When the ETL module runs the Output Loader, it prints the transformer results to the console output. This is the loader that runs by default.

  • Component name: output
  • Accepted input classes: [Object]

OrientDB Loader

When the ETL module runs the OrientDB Loader, it loads the records and vertices from the transformers into the OrientDB database.
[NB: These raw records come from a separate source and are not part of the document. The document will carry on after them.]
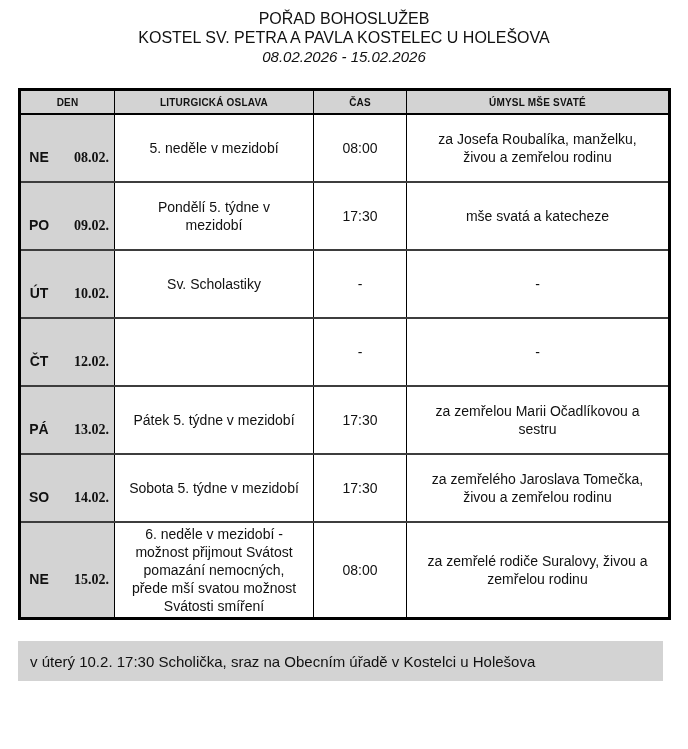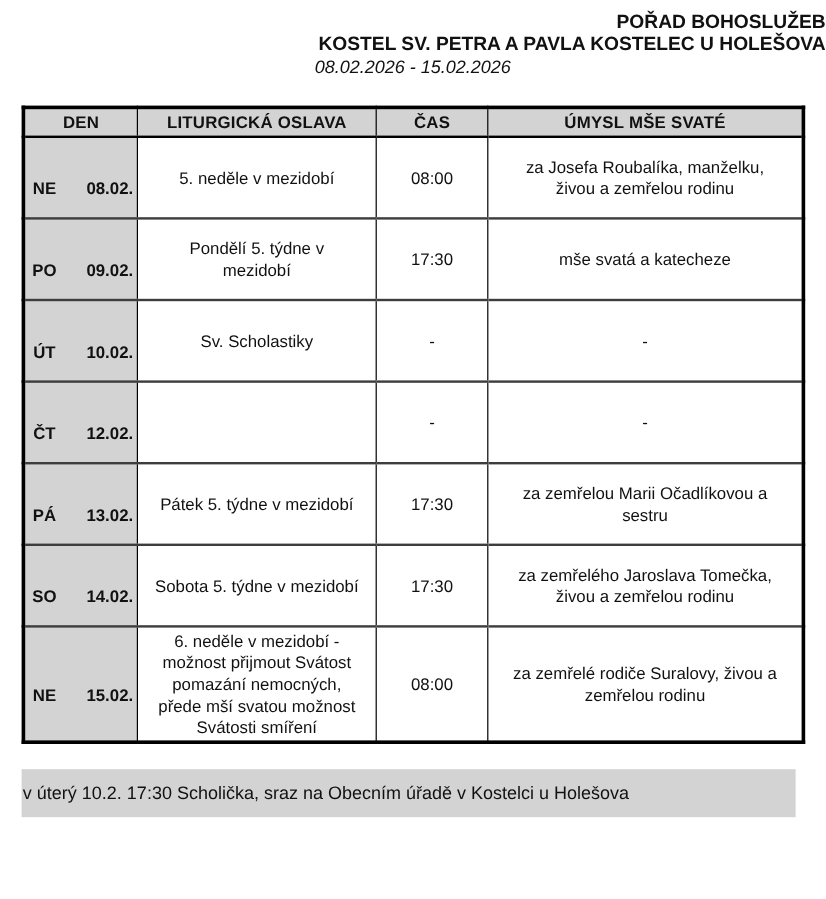--- a/index.html
+++ b/index.html
@@ -16,24 +16,23 @@
     background: #ffffff;
     overflow: hidden;
   }
   
   .title-block {
     padding-top: 9px;
     text-align: center;
   }
   .title-line1, .title-line2 {
     font-size: 16px;
-    font-weight: bold;
+    font-weight: normal;
     line-height: 19px;
     margin: 0;
-    text-align: right;
   }
   .title-line3 {
     font-size: 15px;
     font-weight: normal;
     line-height: 19px;
     margin: 0;
     font-style: italic;
   }
   
   table.schedule {
@@ -43,21 +42,21 @@
     width: 650px;
     border: 3px solid #000000;
   }
   .col-day { width: 95px; }
   .col-celebration { width: 199px; }
   .col-time { width: 93px; }
   .col-intention { width: 263px; }
 
   table.schedule th {
     background: #d3d3d3;
-    font-size: 14px;
+    font-size: 10px;
     font-weight: bold;
     height: 22px;
     text-align: center;
     vertical-align: middle;
     border-left: 1px solid #000000;
     border-right: 1px solid #000000;
     border-bottom: 2px solid #000000;
     padding: 0;
     letter-spacing: 0.2px;
   }
@@ -85,31 +84,32 @@
     padding-left: 4px;
     white-space: nowrap;
   }
   td.day-cell .day {
     display: inline-block;
     min-width: 26px;
   }
   td.day-cell .date {
     display: inline-block;
     margin-left: 22px;
+    font-family: Liberation Serif, serif;
   }
   
   .note-bar {
     margin: 21px 0 0 18px;
     width: 645px;
     height: 40px;
     background: #d3d3d3;
     display: flex;
     align-items: center;
     box-sizing: border-box;
-    padding-left: 1px;
+    padding-left: 12px;
     font-size: 15px;
   }
 </style>
 </head>
 <body>
 
 <div class="page">
 
   <div class="title-block">
     <p class="title-line1">POŘAD BOHOSLUŽEB</p>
  • Component name: orientdb
  • Accepted input classes: [ ODocument, OrientVertex ]

Syntax

Parameter Description Type Mandatory Default value
"dbURL" Defines the database URL. string yes
"dbUser" Defines the user name. string admin
"dbPassword" Defines the user password. string admin
"dbAutoCreate" Defines whether it automatically creates the database, in the event that it doesn’t exist already. boolean true
"dbAutoCreateProperties" Defnes whether it automatically creates properties in the schema. boolean false
"dbAutoDropIfExists" Defines whether it automatically drops the database if it exists already. boolean false
"tx" Defines whether it uses transactions boolean false
"txUseLog" Defines whether it uses log in transactions. boolean
"wal" Defines whether it uses write ahead logging. Disable to achieve better performance. boolean true
"batchCommit" When using transactions, defines the batch of entries it commits. Helps avoid having one large transaction in memory. integer 0
"dbType" Defines the database type: graph or document. string document
"class" Defines the class to use in storing new record. string
"cluster" Defines the cluster in which to store the new record. string
"classes" Defines whether it creates classes, if not defined already in the database. inner document
"indexes" Defines indexes to use on the ETL process. Before starting, it creates any declared indexes not present in the database. Indexes must have "type", "class" and "fields". inner document
"useLightweightEdges" Defines whether it changes the default setting for Lightweight Edges. boolean false
"standardELementConstraints" Defines whether it changes the default setting for TinkerPop BLueprint constraints. Value cannot be null and you cannot use id as a property name. boolean true

For the "txUseLog" parameter, when WAL is disabled you can still achieve reliable transactions through this parameter. You may find it useful to group many operations into a batch, such as CREATE EDGE.

Classes

When using the "classes" parameter, it defines an inner document that contains additional configuration variables.

Parameter Description Type Mandatory Default value
"name" Defines the class name. string yes
"extends" Defines the super-class name. string
"clusters" Defines the number of cluster to create under the class. integer 1

NOTE: The "clusters" parameter was introduced in version 2.1.

Indexes

Parameter Description Type Mandatory Default value
"name" Defines the index name. string
"class" Defines the class name in which to create the index. string yes
"type" Defines the index type. string yes
"fields" Defines an array of fields to index. To specify the field type, use the syntax: <field>.<type>. string yes
"metadata" Defines additional index metadata. string

Examples

Configuration to load data into the database dbpedia on OrientDB, in the directory /temp/databases using the PLocal protocol and a Graph database. The load is transactional, performing commits in thousand insert batches. It creates two lookup vertices with indexes against the property string URI in the base vertex class V. The index is unique.

  1. "orientdb": {
  2. "dbURL": "plocal:/temp/databases/dbpedia",
  3. "dbUser": "importer",
  4. "dbPassword": "IMP",
  5. "dbAutoCreate": true,
  6. "tx": false,
  7. "batchCommit": 1000,
  8. "wal" : false,
  9. "dbType": "graph",
  10. "classes": [
  11. {"name":"Person", "extends": "V" },
  12. {"name":"Customer", "extends": "Person", "clusters":8 }
  13. ],
  14. "indexes": [
  15. {"class":"V", "fields":["URI:string"], "type":"UNIQUE" },
  16. {"class":"Person", "fields":["town:string"], "type":"NOTUNIQUE" ,
  17. metadata : { "ignoreNullValues" : false }
  18. }
  19. ]
  20. }